Your instructions: Reproduce the records exactly, beginning with their first line and ending with the line that contains "total: 19511.52 -> 19467.72", and output nothing more.
▬▬▬▬▬▬▬▬▬▬
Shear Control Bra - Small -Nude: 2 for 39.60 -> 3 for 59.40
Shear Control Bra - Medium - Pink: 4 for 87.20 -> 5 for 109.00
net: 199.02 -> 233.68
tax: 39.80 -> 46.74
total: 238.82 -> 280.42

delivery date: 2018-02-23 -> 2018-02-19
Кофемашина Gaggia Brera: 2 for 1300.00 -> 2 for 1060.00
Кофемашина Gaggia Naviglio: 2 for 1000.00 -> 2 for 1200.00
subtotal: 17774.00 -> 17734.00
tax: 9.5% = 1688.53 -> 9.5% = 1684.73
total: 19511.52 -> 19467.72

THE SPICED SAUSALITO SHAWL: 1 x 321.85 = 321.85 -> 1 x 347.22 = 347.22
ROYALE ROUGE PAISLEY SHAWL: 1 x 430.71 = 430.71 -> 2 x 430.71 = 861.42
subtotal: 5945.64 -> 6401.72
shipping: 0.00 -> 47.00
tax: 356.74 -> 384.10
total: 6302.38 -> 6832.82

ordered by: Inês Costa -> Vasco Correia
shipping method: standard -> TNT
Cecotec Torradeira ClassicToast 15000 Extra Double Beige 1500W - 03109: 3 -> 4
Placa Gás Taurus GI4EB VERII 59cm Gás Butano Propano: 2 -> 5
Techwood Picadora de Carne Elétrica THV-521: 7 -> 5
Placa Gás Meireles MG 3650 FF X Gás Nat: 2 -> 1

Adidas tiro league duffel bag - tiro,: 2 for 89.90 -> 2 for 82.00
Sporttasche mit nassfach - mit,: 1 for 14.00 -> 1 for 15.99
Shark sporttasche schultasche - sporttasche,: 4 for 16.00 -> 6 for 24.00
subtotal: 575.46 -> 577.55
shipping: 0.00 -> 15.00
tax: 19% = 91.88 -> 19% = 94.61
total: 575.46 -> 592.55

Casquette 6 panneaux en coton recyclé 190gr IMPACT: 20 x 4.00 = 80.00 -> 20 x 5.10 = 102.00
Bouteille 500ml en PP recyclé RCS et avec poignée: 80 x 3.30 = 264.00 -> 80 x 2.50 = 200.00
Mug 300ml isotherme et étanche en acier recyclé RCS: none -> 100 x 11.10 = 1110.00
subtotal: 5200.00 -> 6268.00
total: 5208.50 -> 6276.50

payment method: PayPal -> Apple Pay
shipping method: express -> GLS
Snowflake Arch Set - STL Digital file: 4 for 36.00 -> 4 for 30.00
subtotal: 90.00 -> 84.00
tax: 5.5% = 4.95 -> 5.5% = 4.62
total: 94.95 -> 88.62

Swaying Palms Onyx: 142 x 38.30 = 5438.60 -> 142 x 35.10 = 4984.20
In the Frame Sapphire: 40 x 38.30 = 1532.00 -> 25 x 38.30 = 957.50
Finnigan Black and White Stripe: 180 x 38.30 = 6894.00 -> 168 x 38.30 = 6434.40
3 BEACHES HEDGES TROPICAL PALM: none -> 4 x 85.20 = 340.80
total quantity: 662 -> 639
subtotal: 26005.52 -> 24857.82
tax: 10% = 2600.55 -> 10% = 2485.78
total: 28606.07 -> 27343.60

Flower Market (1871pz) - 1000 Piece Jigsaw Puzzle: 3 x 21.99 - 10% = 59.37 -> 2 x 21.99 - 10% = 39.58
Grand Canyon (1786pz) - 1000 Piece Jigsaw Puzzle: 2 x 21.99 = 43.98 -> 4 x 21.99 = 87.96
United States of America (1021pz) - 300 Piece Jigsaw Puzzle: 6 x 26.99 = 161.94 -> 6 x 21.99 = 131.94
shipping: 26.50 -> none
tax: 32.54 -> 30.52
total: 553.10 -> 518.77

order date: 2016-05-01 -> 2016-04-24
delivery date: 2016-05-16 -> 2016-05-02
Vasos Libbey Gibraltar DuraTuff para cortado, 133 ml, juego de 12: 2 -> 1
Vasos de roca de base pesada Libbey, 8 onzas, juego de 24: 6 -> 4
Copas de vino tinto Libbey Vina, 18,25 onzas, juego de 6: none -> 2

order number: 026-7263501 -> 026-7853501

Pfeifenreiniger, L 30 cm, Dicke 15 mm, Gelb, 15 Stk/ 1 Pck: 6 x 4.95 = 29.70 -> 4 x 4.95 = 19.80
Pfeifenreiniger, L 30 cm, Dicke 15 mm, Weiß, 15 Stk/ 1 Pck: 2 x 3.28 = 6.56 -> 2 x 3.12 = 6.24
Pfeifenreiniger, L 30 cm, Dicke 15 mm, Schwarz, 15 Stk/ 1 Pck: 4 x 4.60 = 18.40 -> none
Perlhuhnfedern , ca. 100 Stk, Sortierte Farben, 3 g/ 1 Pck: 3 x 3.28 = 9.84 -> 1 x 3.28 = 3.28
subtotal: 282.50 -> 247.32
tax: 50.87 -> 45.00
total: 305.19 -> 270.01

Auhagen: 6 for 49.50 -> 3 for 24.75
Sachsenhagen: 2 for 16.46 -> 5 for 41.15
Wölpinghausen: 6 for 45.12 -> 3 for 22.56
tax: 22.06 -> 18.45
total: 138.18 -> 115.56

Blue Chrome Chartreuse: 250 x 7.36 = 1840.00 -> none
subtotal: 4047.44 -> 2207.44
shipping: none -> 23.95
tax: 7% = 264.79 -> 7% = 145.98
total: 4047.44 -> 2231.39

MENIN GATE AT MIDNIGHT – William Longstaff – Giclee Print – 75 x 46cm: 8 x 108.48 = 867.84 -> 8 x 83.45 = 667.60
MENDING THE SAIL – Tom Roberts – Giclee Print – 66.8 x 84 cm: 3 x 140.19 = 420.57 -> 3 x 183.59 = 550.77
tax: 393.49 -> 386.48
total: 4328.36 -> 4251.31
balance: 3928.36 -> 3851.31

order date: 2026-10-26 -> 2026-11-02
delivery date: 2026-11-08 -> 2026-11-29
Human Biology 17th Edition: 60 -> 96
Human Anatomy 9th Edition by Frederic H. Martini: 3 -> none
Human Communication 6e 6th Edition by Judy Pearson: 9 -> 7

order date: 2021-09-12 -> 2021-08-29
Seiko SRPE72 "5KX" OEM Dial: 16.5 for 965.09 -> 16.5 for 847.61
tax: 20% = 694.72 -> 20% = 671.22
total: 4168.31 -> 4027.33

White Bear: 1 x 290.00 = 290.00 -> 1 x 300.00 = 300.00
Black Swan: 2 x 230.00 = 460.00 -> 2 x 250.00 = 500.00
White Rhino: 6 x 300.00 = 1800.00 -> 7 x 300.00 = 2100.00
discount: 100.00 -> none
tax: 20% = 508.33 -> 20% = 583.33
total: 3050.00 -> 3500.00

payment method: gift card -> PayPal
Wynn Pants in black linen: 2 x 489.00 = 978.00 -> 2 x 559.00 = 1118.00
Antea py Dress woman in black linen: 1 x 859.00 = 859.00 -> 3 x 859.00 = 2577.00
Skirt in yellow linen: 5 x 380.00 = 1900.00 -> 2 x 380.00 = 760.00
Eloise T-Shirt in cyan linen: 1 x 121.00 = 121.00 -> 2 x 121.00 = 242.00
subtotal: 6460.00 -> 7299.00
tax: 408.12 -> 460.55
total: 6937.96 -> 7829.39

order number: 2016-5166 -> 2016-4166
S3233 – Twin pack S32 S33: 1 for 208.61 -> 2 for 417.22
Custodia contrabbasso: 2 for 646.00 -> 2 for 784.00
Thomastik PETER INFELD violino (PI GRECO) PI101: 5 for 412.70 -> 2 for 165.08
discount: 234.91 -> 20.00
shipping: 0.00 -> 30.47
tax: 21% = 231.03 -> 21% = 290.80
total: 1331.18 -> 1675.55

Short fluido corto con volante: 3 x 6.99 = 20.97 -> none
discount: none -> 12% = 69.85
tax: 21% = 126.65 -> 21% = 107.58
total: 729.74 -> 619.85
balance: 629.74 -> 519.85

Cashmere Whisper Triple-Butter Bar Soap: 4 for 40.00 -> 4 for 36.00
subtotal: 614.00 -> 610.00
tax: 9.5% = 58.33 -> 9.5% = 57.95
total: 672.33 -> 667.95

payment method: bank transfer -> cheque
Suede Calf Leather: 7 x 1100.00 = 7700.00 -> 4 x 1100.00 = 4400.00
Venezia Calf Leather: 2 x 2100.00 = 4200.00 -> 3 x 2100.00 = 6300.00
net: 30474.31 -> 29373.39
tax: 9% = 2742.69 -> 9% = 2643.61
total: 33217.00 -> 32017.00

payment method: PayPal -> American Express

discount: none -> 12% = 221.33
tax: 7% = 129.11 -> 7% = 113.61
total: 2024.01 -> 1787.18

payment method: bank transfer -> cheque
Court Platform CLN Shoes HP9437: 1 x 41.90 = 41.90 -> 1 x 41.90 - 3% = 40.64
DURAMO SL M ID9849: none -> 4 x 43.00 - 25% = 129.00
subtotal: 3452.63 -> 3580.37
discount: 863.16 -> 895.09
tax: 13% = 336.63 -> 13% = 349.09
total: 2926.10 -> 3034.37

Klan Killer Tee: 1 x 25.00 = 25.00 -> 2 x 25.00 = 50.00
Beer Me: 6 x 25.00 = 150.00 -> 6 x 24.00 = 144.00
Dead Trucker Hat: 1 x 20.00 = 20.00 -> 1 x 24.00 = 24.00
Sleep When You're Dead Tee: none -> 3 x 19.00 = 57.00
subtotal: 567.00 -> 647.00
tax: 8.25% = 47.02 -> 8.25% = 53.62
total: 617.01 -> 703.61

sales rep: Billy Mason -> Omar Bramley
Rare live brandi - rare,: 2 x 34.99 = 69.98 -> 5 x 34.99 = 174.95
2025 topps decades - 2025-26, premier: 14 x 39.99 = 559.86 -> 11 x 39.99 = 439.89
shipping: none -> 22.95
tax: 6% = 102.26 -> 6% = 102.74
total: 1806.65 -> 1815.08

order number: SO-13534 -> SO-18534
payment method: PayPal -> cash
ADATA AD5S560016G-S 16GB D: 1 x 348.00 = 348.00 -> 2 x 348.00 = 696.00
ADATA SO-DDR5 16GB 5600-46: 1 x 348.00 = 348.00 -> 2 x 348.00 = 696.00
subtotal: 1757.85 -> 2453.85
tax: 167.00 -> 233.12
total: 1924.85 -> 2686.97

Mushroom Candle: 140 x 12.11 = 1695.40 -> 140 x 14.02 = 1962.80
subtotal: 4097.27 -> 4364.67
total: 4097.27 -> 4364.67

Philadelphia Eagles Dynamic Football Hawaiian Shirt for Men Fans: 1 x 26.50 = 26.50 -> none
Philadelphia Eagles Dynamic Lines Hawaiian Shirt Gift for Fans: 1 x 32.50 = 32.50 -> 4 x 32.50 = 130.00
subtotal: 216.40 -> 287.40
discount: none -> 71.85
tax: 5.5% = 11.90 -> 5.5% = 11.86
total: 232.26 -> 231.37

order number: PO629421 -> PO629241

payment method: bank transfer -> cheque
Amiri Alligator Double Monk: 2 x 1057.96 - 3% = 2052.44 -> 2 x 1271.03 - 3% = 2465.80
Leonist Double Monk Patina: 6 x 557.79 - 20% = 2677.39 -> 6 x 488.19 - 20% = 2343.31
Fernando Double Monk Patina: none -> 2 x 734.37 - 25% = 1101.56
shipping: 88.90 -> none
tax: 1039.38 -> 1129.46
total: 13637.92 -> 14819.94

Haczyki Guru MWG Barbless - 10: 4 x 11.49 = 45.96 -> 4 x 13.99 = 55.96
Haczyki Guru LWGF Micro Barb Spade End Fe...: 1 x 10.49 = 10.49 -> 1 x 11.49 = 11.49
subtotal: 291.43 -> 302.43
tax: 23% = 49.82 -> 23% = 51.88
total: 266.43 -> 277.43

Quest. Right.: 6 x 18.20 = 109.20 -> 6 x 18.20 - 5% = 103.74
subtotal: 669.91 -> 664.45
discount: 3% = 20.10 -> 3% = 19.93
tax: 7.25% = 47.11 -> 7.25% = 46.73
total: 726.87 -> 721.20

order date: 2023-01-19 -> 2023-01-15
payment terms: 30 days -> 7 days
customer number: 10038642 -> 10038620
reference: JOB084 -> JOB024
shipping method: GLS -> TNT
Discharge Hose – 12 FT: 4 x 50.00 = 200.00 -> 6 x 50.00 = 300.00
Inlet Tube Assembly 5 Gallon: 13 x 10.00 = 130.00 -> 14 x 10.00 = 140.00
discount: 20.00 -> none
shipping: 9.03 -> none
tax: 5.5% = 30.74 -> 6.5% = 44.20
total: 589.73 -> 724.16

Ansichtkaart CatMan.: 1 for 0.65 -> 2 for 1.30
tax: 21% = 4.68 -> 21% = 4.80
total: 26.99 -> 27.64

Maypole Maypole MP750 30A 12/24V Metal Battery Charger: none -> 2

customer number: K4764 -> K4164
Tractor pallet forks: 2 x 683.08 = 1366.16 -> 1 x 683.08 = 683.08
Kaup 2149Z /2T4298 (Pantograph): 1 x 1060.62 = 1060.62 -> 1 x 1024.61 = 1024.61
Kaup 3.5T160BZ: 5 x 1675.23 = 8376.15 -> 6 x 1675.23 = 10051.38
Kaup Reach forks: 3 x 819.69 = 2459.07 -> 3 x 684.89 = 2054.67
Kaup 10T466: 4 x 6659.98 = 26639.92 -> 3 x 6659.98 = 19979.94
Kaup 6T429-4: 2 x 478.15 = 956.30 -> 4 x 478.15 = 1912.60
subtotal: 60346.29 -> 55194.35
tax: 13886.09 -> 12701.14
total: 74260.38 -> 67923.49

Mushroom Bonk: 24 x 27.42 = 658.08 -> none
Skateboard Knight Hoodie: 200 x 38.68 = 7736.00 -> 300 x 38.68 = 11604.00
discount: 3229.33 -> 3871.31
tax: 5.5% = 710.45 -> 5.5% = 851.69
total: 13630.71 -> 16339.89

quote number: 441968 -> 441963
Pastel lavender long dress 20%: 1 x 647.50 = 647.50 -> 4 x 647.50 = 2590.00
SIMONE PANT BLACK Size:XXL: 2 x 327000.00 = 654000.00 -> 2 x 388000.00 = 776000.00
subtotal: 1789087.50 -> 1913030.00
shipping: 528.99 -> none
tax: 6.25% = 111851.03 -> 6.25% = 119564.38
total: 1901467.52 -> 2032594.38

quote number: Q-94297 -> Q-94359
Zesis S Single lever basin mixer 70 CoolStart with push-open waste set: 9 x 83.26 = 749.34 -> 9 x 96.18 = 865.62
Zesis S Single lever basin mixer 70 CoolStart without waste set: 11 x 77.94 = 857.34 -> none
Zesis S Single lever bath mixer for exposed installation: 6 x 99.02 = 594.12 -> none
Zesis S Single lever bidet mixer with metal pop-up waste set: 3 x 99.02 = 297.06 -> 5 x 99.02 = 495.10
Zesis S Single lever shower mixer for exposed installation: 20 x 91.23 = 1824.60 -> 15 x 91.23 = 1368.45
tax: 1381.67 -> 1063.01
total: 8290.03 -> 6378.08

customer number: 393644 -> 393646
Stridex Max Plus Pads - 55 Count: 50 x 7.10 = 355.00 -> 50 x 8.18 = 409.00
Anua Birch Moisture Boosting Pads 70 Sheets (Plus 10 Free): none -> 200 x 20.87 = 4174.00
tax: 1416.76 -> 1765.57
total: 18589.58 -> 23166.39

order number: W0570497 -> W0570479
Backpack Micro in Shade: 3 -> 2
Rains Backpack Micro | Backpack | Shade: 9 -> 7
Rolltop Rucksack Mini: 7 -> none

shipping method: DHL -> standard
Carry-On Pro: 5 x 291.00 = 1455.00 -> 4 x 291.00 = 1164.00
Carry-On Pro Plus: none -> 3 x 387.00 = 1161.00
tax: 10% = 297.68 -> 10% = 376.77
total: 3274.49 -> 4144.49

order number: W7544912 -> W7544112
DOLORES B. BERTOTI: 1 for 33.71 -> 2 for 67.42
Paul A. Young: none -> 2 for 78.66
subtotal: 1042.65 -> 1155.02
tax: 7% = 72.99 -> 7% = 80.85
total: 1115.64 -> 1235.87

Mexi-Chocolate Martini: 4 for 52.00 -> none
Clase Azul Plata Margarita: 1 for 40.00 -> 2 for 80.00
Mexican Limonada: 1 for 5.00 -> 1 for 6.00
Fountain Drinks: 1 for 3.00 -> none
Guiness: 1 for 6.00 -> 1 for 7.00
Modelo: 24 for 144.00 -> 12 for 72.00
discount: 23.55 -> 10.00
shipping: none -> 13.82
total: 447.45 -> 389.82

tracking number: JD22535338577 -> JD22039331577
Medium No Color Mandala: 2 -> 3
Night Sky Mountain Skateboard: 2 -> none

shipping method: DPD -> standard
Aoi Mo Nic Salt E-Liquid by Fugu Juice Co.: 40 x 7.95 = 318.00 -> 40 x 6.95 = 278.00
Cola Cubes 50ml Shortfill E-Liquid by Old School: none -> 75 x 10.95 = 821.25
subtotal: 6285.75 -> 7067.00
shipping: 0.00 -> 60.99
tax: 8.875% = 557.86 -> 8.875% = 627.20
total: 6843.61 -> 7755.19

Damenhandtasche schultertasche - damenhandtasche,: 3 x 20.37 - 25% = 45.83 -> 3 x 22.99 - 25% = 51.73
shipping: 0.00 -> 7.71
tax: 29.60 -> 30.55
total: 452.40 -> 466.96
▬▬▬▬▬▬▬▬▬▬
Written reply:
Shear Control Bra - Small -Nude: 2 for 39.60 -> 3 for 59.40
Shear Control Bra - Medium - Pink: 4 for 87.20 -> 5 for 109.00
net: 199.02 -> 233.68
tax: 39.80 -> 46.74
total: 238.82 -> 280.42

delivery date: 2018-02-23 -> 2018-02-19
Кофемашина Gaggia Brera: 2 for 1300.00 -> 2 for 1060.00
Кофемашина Gaggia Naviglio: 2 for 1000.00 -> 2 for 1200.00
subtotal: 17774.00 -> 17734.00
tax: 9.5% = 1688.53 -> 9.5% = 1684.73
total: 19511.52 -> 19467.72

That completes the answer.